I trained myself in this ability when I played top-level sports, when I travelled the world as a professional fitness model and when I left the teaching profession to start my own business that served people better and on a much larger scale.

My own philosophy in life that has supported me greatly over the years is, ‘Become the person you want to be and then wait for reality to catch up with that version of you’. I wanted to be a professional fitness model who travelled the world, so I acted, lived and became that person until reality caught up to me.

I wanted to create a business and a life that would help to serve as many people as possible, and I have tried my best to become that person. My biggest goal in life is to leave the world better than how I had found it, and to instil my life’s philosophy into my daughter so that if she chooses to stand on the shoulders of giants, she has the character and a belief in herself to do it. I want the world to be better because we were here.

Sometimes, we determine our character by what we have or do, and that allows us to become that person. For example, if I have a nice car or a big house, then I will be successful, or if I do well in this show, test or exam, I can become successful.
In my opinion, the sequence of actions in that model is wrong. It’s the ‘do, have and be’ model. If I do or have this, I can be that.

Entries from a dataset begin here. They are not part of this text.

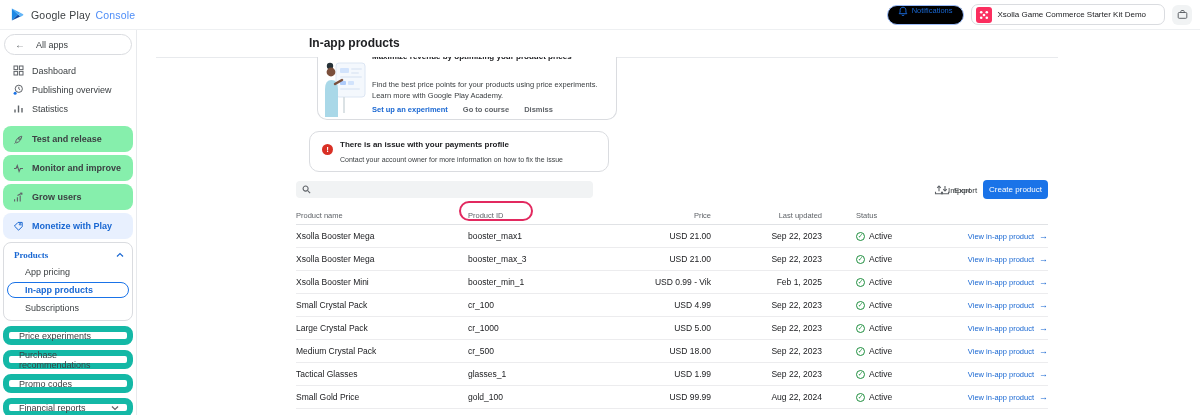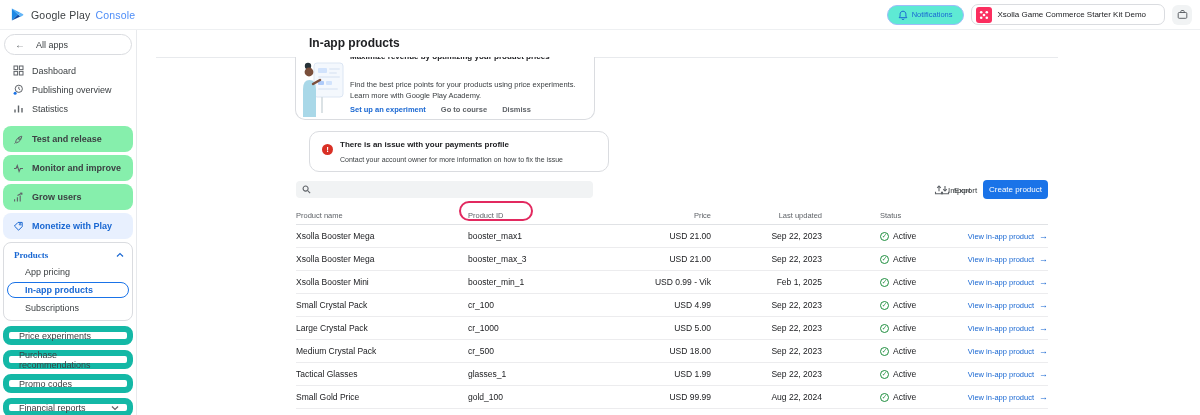"Notifications" .notif-btn { align-items: center -> none; background: #5eead4 -> #000000 }
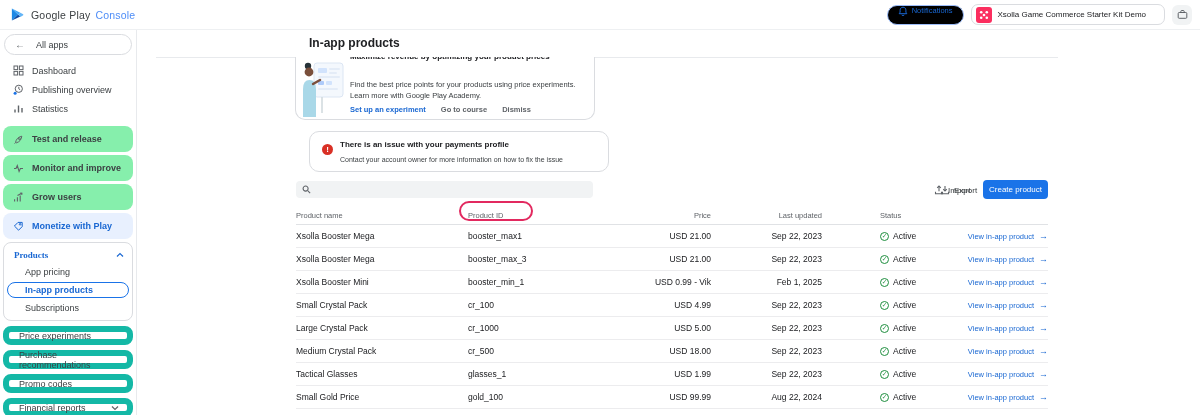"Maximize revenue by optimizing your" .promo-card { left: 158px -> 180px }
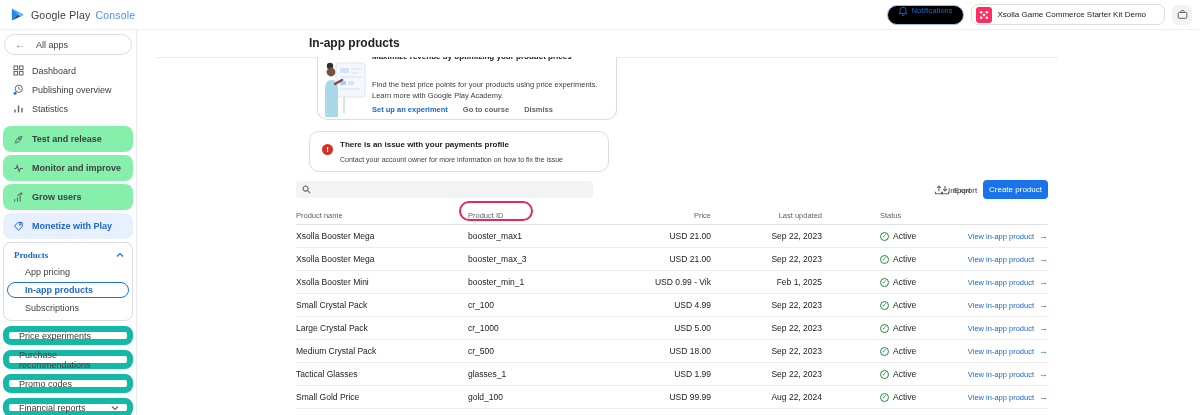"Status" .c.status { margin-left: 40px -> none; padding-left: 18px -> 34px }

I think a better way to live life is by the ‘be, do and have’ model – if I can be this person, then I can do that and I’ll have this. If you want to be in a better shape, you need to become a person who makes better food choices and creates better habits that support that end vision. Become a fit person in your mind, do things like eating well, creating supportive habits accordingly and exercising more. Be, do and have.

The ability to see into my future in the context of my own life has been one of my biggest drivers throughout my life. That night was an example: staring into my steering wheel, contemplating why I felt this was my turning point.

As I sat in the car feeling horribly sorry for myself, I looked into my audio book library and re-listened to one of my favourites: Mastery by Robert Greene. Suddenly, I felt as if a huge load was lifted from me. I was deeply engrossed in the book, and I felt free, if only for a short period of time. This was when I discovered my first trick to dealing with worry, which I call ‘taking control of your free time’, which ultimately is your thinking time.
Take control of your thinking time
The biggest difference in my life over the last two years, alongside the birth of my daughter, is my ability to take control of my wandering and unhelpful thoughts. Two years ago, if I were left to my own devices, my mind would wander off to the social interaction conversations I had that day, and my life never really changed. I had the same income, the same shape of mind and body, the same network of people I hung around with – nothing ever really progressed.

Now, I spend all my thinking time with audio books, podcasts or media that supports my end goal in all the areas of my life. I consume information that helps me on my own journey. I know that philosophy helps strengthen my mindset, so I read Seneca or Marcus Aurelius before bed. I know that reading books, going to seminars and doing courses on physiology, biomechanics and nutrition allow me to build my own knowledge that can directly impact the people I work with.

My advice would be to make a list of all the things you want in your life – the body you want, the job you want, the relationships you want – and put them all somewhere visible, where you can see them. After that, consume as much information as you can that supports that end goal. When I wanted to build my own body, I read every book and magazine that I could find that would support the image that I wanted to create. Sixteen years later, I have the body that I dreamed of having when I was thirteen years old.

Use your free time to consume the information that supports you in creating the life that you want. Before you know it, even when you are left to your own devices, your automatic thoughts start to manifest themselves in ways that support your vision– not to the silly comment made at you during lunchtime.